Post by MMohammed » Mon Feb 10, 2020 2:35 pm

Image

Scramble, a horizontal-scroll shooter released back in 1981, was the first of its kind. Specifically, it is the arcade world’s introduction to forced scrolling - the game itself forced progression through a map, making players continuously adjust. Scramble was developed by Konami and designed to keep you endlessly reacting.

The main object of attention is an aircraft referred to simply as a Jet. This jet is essentially pushed through levels by a terrain that scrolls along the screen on its own. At the same time, players have to guide the jet to avoid obstacles, including a host of enemies and the map’s terrain. In this effort, the jet is equipped with two weapons: an on-board blaster and bombs. The blaster fires forward at oncoming enemy ships. As for the bombs, they come in handy when destroying fuel tanks down below. Doing so replenishes the jet’s fuel, which diminishes over time.

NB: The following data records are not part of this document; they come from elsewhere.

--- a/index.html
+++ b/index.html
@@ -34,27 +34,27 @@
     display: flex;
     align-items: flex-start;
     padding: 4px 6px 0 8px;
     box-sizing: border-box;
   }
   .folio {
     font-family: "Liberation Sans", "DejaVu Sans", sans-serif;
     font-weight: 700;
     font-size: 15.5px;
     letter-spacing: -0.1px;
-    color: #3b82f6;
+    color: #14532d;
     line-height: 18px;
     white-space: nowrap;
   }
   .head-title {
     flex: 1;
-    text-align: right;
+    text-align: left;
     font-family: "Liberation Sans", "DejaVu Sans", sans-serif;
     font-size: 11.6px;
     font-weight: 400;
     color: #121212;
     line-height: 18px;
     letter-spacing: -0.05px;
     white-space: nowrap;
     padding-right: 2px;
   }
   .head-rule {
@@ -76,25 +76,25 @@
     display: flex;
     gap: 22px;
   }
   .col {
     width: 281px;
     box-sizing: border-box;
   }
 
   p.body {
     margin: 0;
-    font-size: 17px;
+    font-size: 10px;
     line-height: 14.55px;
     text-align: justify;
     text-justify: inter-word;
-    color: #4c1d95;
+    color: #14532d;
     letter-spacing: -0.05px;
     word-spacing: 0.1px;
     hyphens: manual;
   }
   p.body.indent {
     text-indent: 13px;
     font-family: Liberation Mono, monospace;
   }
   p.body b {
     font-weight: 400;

Players are taken through six levels, each offering up a different sort of terrain and obstacles. The objective is, basically, to stay alive for as long as each level requires before moving on. At the end of the final level, players are challenged to destroy a “base.” Once this is done, the game starts itself over, going back to the first section, but with an increased difficulty.

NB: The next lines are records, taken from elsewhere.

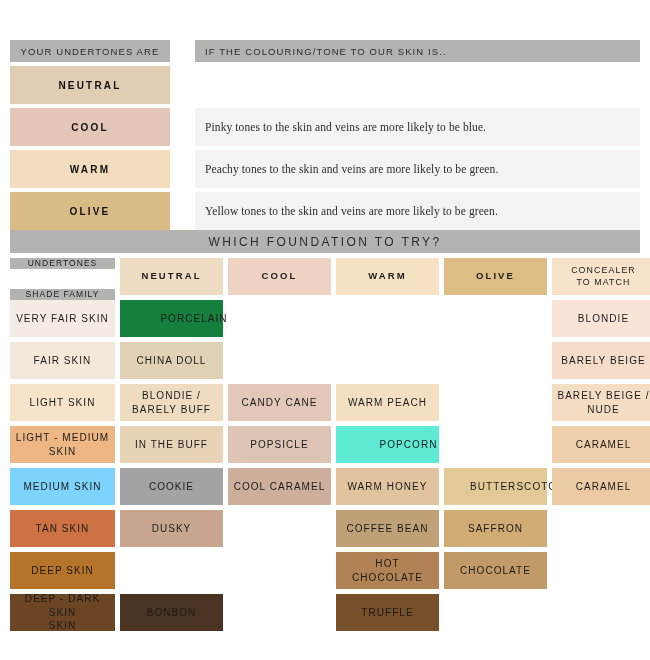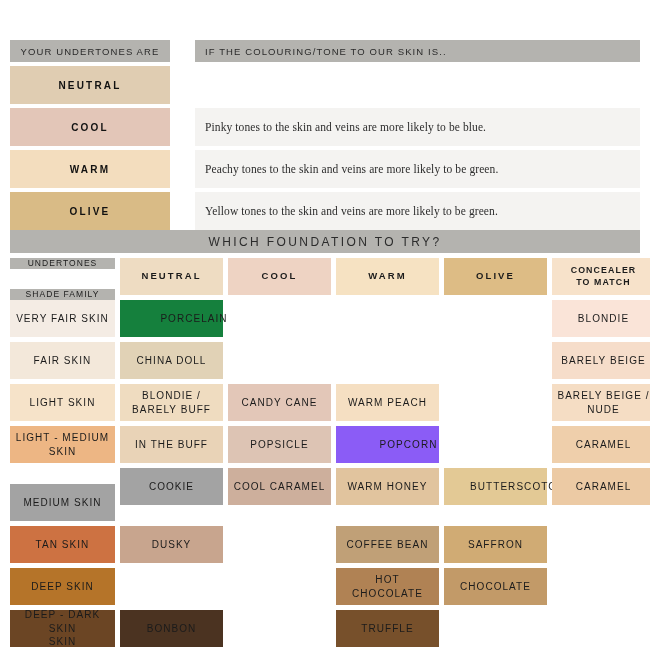--- a/index.html
+++ b/index.html
@@ -132,21 +132,21 @@
     letter-spacing: 1.05px;
     line-height: 1.35;
     color: #1b1b1b;
   }
   .cell.colhead .cell-text {
     font-size: 9.5px;
     font-weight: bold;
     letter-spacing: 2.1px;
   }
   .cell.colhead.plain .cell-text {
-    font-weight: 700;
+    font-weight: 400;
     letter-spacing: 1.1px;
     font-size: 8.8px;
   }
   .corner {
     display: flex;
     flex-direction: column;
     justify-content: flex-start;
     height: 37px;
     gap: 20px;
   }
@@ -279,28 +279,28 @@
         </div>
         <div class="cell" style="background: rgb(237, 182, 132);">
           <span class="cell-text">LIGHT - MEDIUM<br>SKIN</span>
         </div>
         <div class="cell" style="background: rgb(233, 211, 183);">
           <span class="cell-text">IN THE BUFF</span>
         </div>
         <div class="cell" style="background: rgb(221, 196, 180);">
           <span class="cell-text">POPSICLE</span>
         </div>
-        <div class="cell" style="background: #8b5cf6; padding-left: 45px;">
+        <div class="cell" style="background: #5eead4; padding-left: 45px;">
           <span class="cell-text">POPCORN</span>
         </div>
         <div class="cell empty"></div>
         <div class="cell" style="background: rgb(239, 207, 171);">
           <span class="cell-text">CARAMEL</span>
         </div>
-        <div class="cell" style="background: #a3a3a3; margin-top: 16px;">
+        <div class="cell" style="background: #7dd3fc;">
           <span class="cell-text">MEDIUM SKIN</span>
         </div>
         <div class="cell" style="background: #a3a3a3;">
           <span class="cell-text">COOKIE</span>
         </div>
         <div class="cell" style="background: rgb(205, 175, 156);">
           <span class="cell-text">COOL CARAMEL</span>
         </div>
         <div class="cell" style="background: rgb(225, 196, 158);">
           <span class="cell-text">WARM HONEY</span>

The scoring rewards both staying alive and being aggressive: 10 points for each second the jet is still up and running, 100 points for hitting UFOs, 150 points for destroying a fuel tank, 800 points for blasting bases at the end of levels. If a player managed to score 10,000 points, they were awarded an extra jet.

Although it wasn’t ported to any major consoles, Scramble was a massive success upon its release - It only took five months for US distributor Stern to sell 15,136 cabinets. Reviewers touted its level design, noting that it was so easy to get lost in the world this game side-scrolled through. It also proved to be notoriously difficult for the pros, with review writers noting that it was rare anyone got beyond the fourth level.

For some more nostalgia, check out the Retro Gamer feature on this side-scroller here:

https://www.retrogamer.net/retro_games80/scramble/

Gameplay: Controlling a jet, players were forced to deal with constantly changing enemy formations and weapons as well as terrain elements. A forward-firing weapon combined with bombs to serve as players’ weapon choices, each operated by separate corresponding buttons.

Play: The game got even quicker when you successfully finished all six stages, adding an extra challenge. Interestingly, there was also no break between levels as each stage just naturally scrolled to the next upon completion.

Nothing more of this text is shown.